For the most part, there aren't too many people at the yacht club. It's a private club, and a small one, so unless there is some sort of event going on, usually there are only a handful of people around.
I've gone there to take photos plenty of times and been happily left alone.
But, on this particular evening, a window from the club house (I guess you'd call it the club house, since it's a yacht club) bar area opens and a creepy old dude sticks his head out and says "Don't mind me, I just like to watch you take pictures. And don't worry, I won't call the police."
I mumbled some sort of 'uh-huh' noise and finished up as quickly as I could and left.

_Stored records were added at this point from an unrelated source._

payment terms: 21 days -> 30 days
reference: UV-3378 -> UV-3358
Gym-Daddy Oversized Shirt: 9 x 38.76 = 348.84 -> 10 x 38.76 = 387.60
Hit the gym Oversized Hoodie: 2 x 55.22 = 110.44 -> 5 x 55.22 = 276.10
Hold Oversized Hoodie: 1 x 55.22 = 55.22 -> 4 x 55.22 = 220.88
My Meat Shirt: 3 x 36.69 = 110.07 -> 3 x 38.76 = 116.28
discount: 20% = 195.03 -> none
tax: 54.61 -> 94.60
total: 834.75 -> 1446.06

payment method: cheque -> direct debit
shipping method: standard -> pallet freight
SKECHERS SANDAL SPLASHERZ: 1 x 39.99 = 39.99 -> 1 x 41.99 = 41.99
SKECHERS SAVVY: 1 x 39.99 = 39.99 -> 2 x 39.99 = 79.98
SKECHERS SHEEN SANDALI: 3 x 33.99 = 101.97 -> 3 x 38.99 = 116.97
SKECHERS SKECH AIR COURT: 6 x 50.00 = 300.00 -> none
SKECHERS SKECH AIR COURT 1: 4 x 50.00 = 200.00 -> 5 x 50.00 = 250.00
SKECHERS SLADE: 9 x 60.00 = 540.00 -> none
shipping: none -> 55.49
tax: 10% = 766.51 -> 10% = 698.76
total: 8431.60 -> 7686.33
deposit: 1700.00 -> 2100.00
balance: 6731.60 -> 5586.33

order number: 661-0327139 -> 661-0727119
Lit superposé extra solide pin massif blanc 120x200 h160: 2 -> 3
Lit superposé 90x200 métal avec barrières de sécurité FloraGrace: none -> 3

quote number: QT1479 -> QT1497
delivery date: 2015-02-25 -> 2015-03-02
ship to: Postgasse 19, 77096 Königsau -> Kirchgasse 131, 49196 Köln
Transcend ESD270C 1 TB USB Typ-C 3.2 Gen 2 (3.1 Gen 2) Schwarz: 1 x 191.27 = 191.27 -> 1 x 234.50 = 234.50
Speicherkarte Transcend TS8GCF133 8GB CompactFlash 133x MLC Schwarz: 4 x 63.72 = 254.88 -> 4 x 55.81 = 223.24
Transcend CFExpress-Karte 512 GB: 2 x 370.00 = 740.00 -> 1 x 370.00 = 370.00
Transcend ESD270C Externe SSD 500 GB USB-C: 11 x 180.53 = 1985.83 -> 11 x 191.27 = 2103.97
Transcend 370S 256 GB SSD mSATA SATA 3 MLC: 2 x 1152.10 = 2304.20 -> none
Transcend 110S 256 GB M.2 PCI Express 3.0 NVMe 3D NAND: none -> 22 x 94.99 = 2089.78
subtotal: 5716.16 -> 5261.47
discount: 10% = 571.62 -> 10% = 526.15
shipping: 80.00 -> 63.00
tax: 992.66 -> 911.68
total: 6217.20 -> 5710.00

I don't really understand the police threat. Yeah, it's a private club, but if someone asked me to leave, obviously I would just leave. He must have been drunk and thought he was being funny or something. Either way, I was not amused.
Why? Why must I be a creepy old dude magnet? Why I can't I attract a young potential boyfriend instead?
I imagine those of you who have boyfriend/husband photographers never have to worry about creepy old dudes bothering you. You lucky bitches.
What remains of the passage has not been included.